第17話
「また、小説の話か」
箕浦は小川の横で美智子の話を聞いてため息を吐いた。
美智子は観察するために少女に集中しているようで、箕浦の嫌味を意ともせず、少女が手に持っている購入した児童小説を見ながら言う。
「それに」
言葉を止めた美智子に、小川は聞き返す。
「それに?」
「それに殺人犯は、私の小説を読まないと思うから……」
途中で途切れた美智子の言葉は、小川にも理解ができなかった。小川は具合が悪そうな箕浦に同情して、途中で途切れた言葉の詳しい意味を敢えて聞こうとはしなかった。
家政婦は書店を出て行く。
箕浦たちも書店を出るが、美智子は書店の出入り口で足を止めた。
箕浦が無言で振り返り美智子を気にするので、気を利かせた小川が代わりに聞いた。
「あれ? 沼川先生。

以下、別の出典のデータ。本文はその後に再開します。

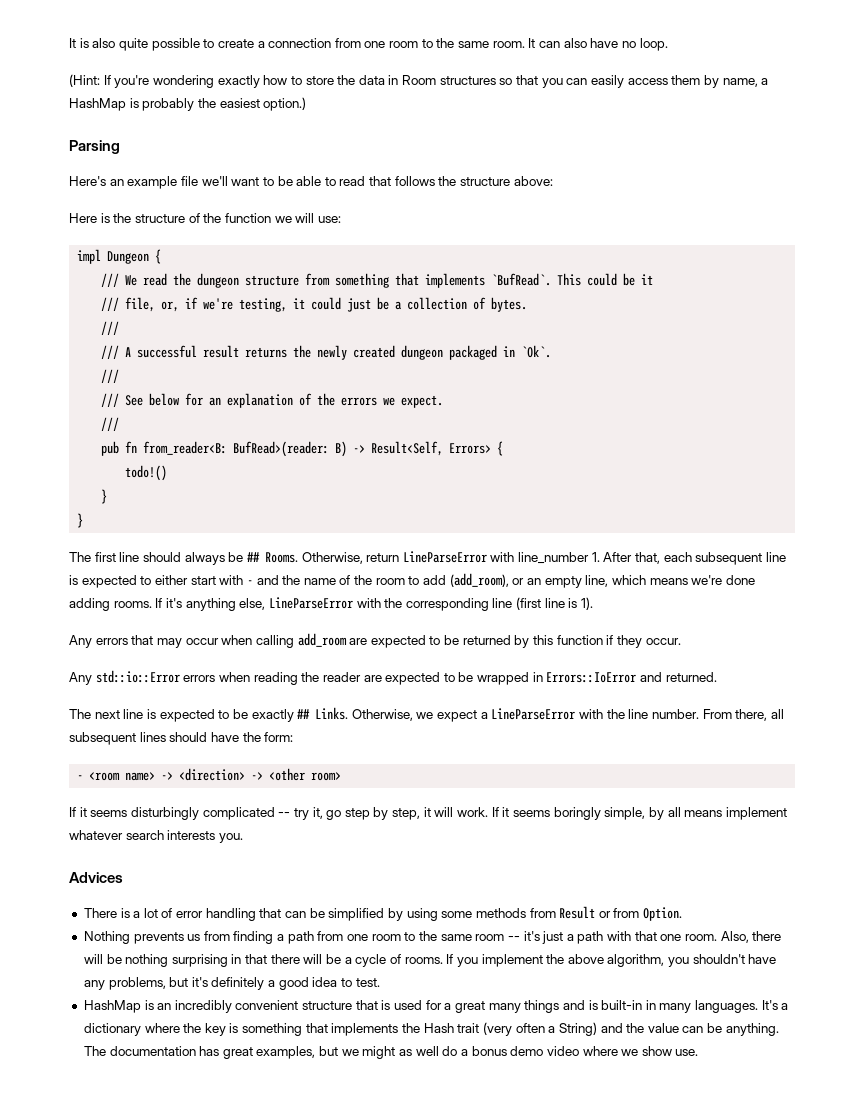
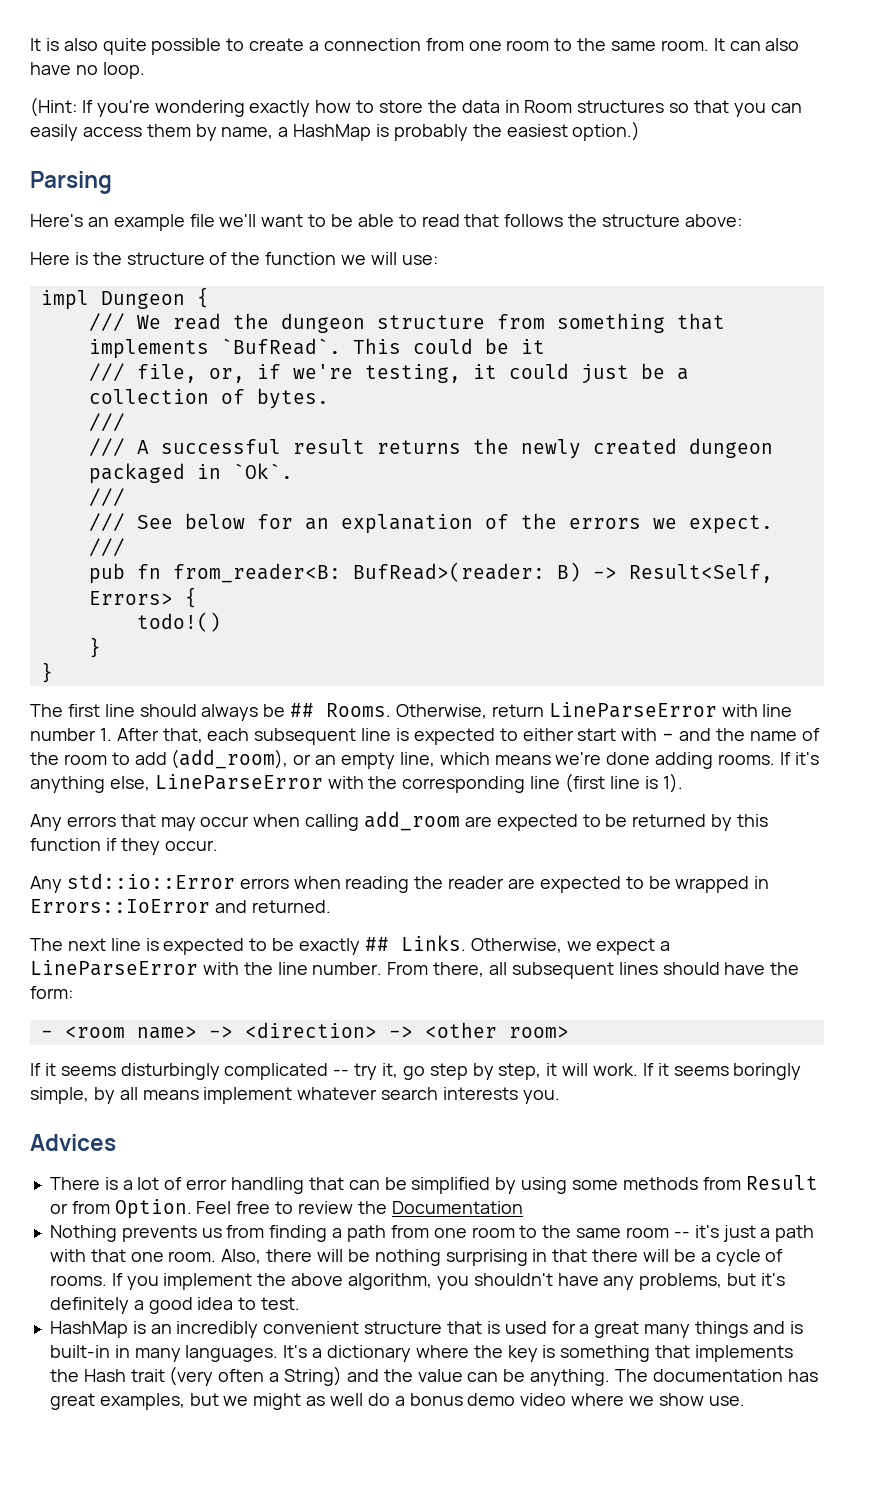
[518,552,590,564] line_number -> [762,704,793,717] [30,728,96,741] line number
(683, 914) none -> [196,1201,523,1214] Feel free to review the Documentation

一緒に来ないんですか?」
「可憐な妖精の私は、本の世界無しでは生きられないから、ここでお別れですわ」
いつの間にか妖精気分になっている美智子は、淋しそうな表情をして書店の中を指さした。サイン会の終了時刻はまだ先のようだ。
小川は美智子に会釈をする。
「そうですか。では、ここでさよならですね」
「小川さん。またね」
美智子は手を振った。
箕浦は、美智子の顔を見ずに書店を出た。三樹と手を繋ぎ笑顔で歩く家政婦を観察しながら尾行する。
小川は美智子が見えなくなると、箕浦の横に並んだ。